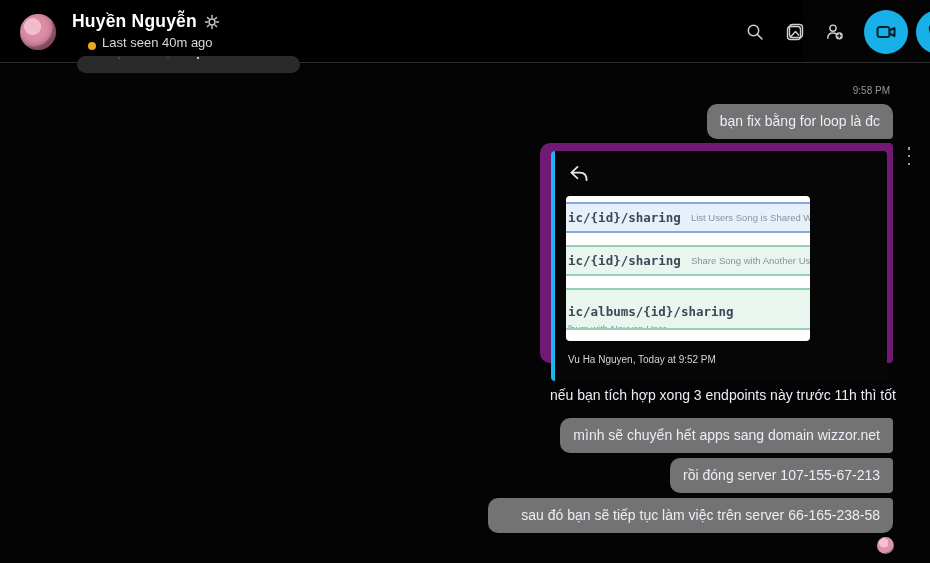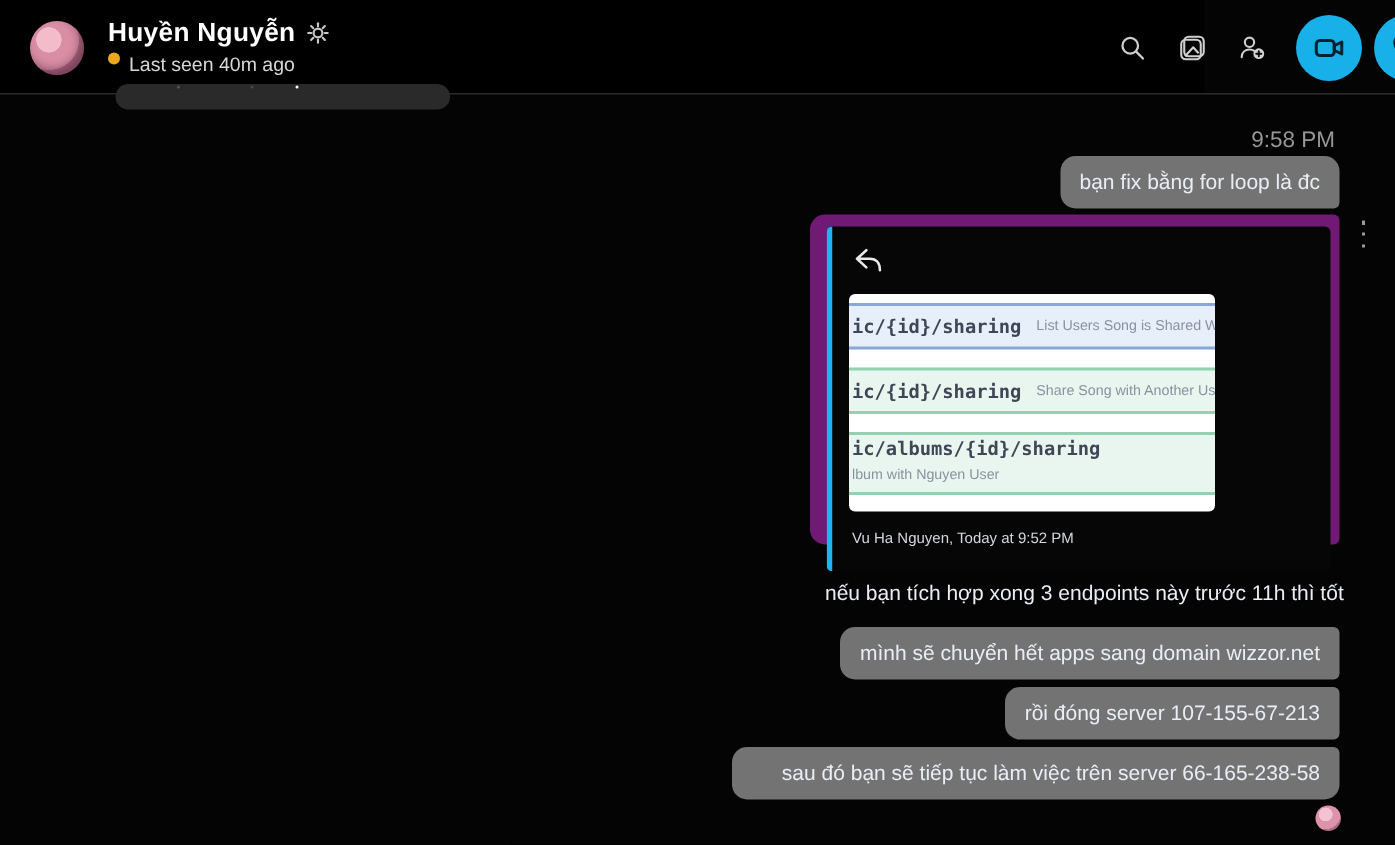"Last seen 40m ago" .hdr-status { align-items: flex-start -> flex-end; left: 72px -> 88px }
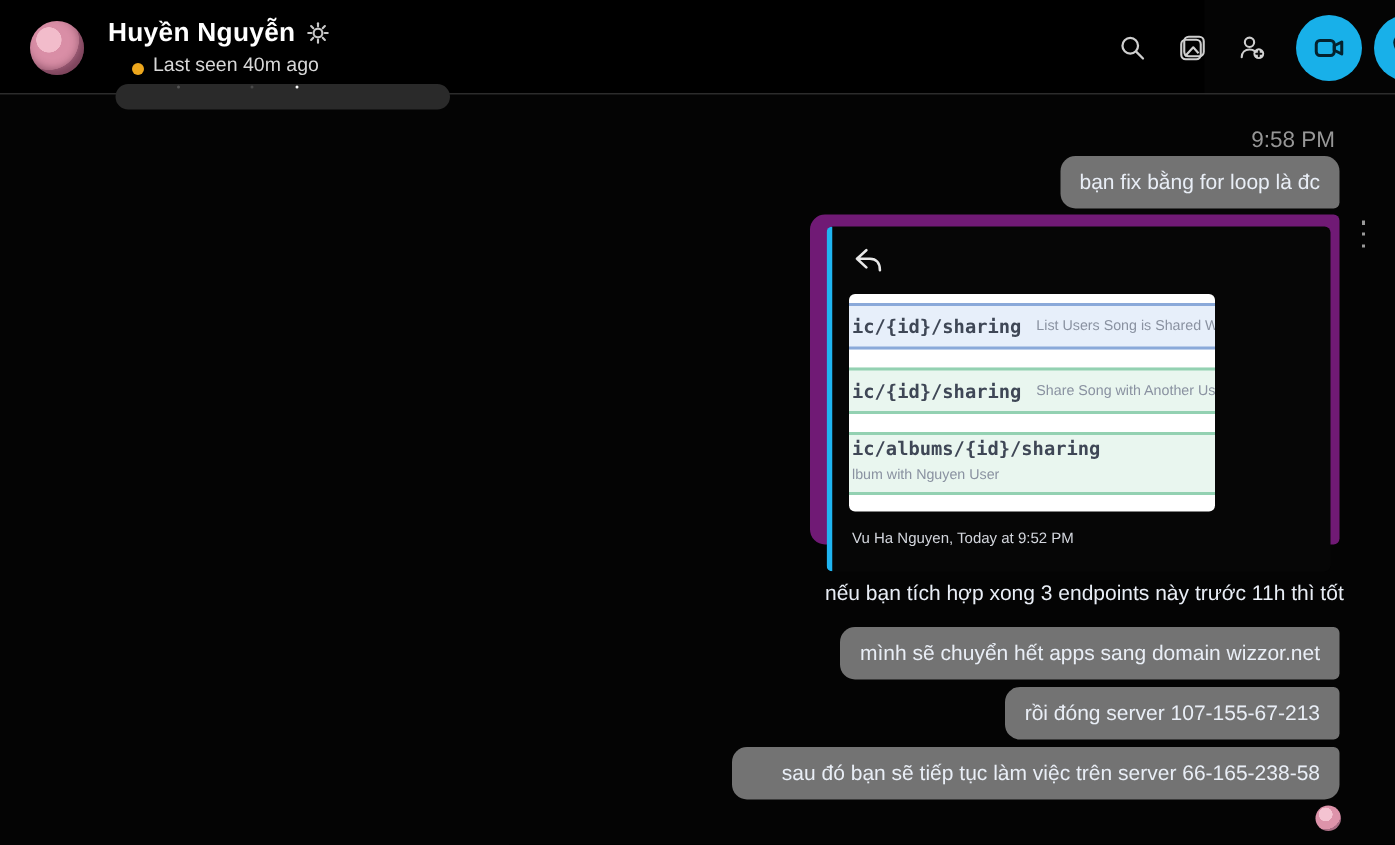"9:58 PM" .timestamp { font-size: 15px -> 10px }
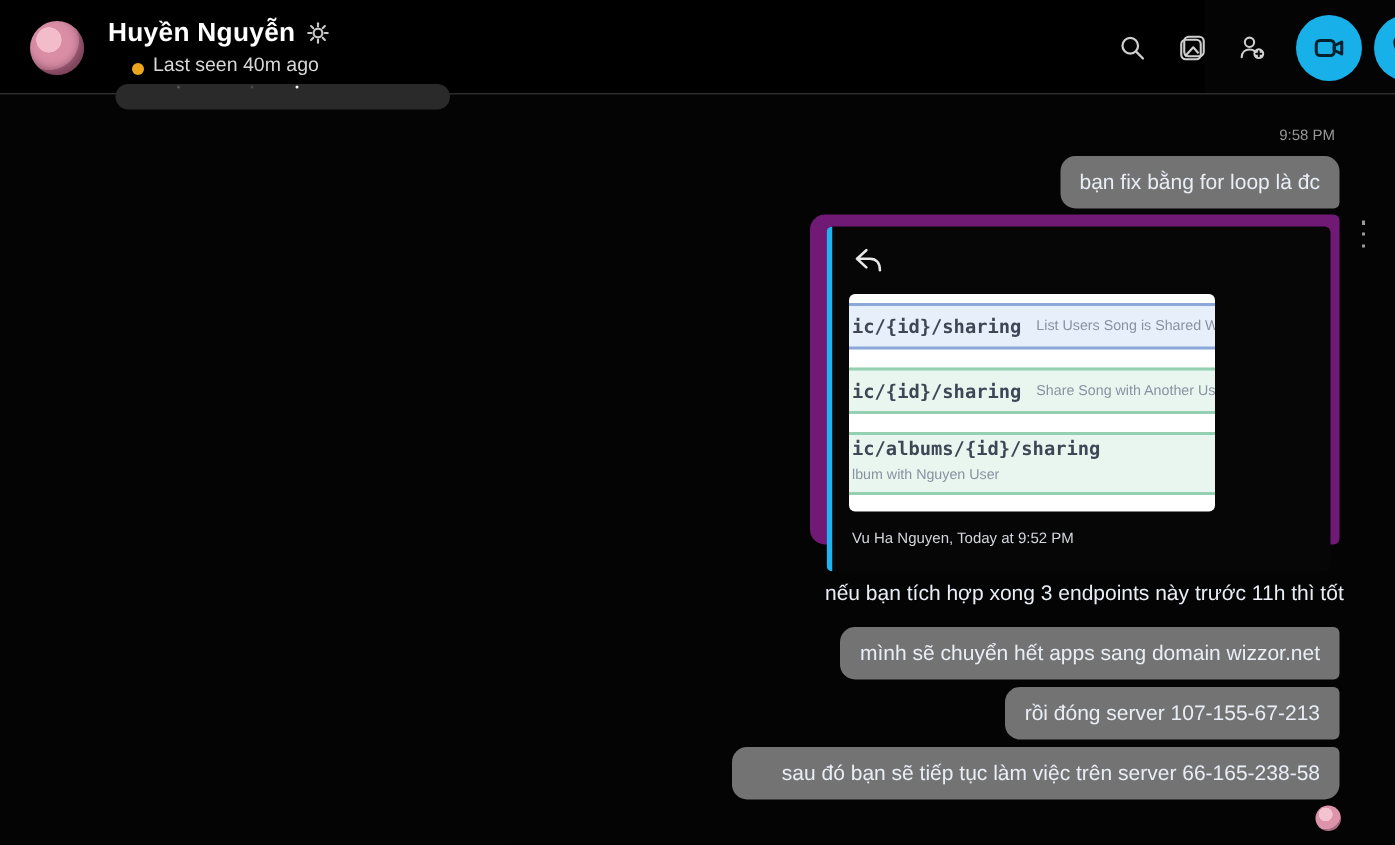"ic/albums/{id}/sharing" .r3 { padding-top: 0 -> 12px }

=====

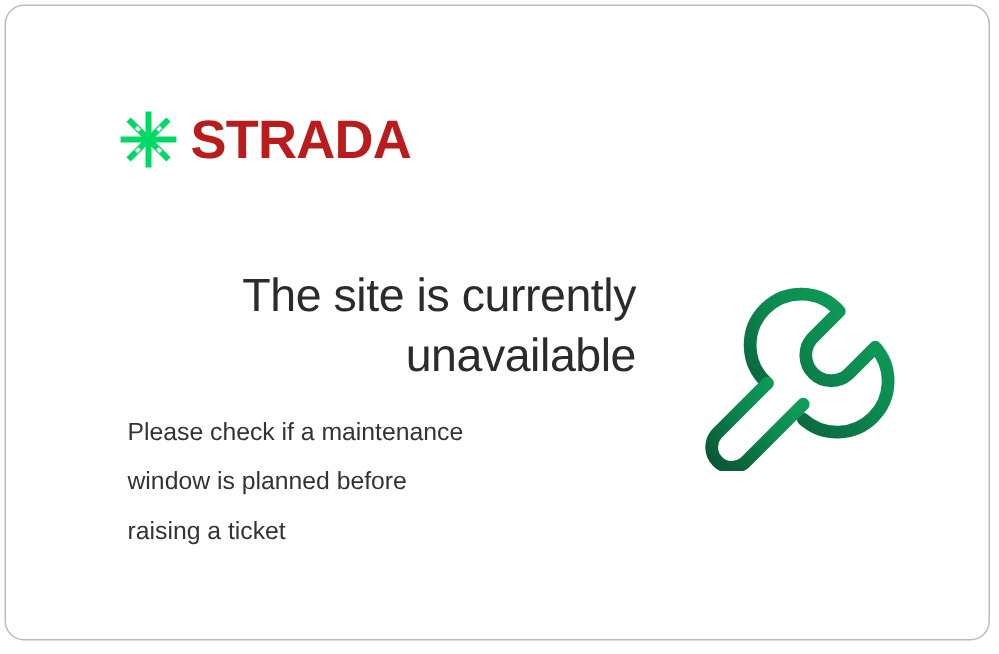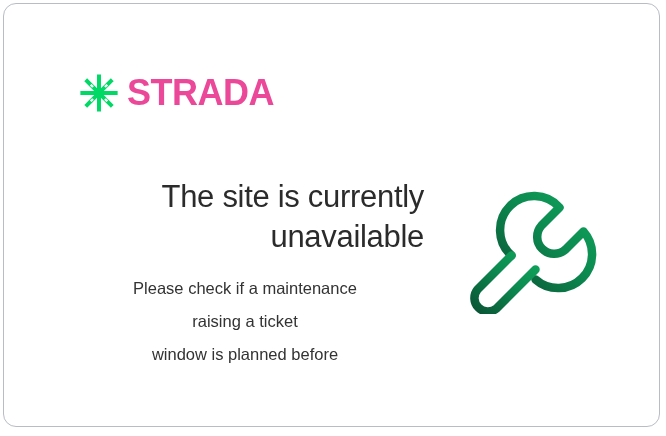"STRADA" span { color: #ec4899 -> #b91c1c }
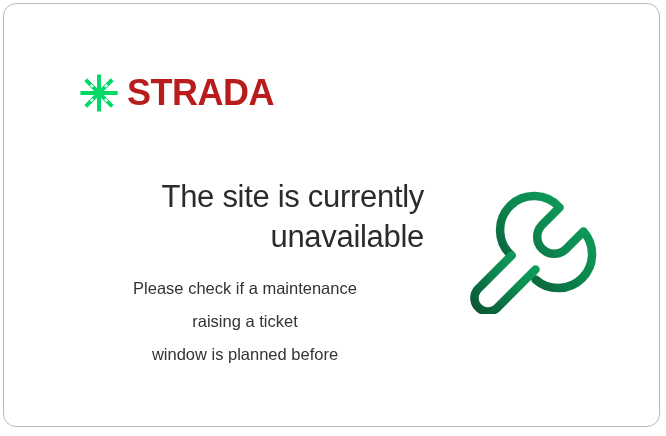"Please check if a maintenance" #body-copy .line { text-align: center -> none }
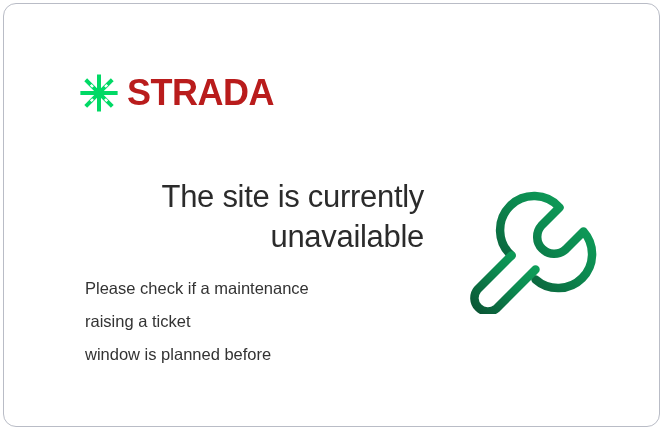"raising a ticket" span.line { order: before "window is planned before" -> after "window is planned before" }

=====

* Activity
Using the listing above, reproduce word for word every line from the one containing "align-items: flex-start ->" through the one containing "padding-top: 0 ->". Pictures must be left out.

* Response for this exercise
"Last seen 40m ago" .hdr-status { align-items: flex-start -> flex-end; left: 72px -> 88px }
"9:58 PM" .timestamp { font-size: 15px -> 10px }
"ic/albums/{id}/sharing" .r3 { padding-top: 0 -> 12px }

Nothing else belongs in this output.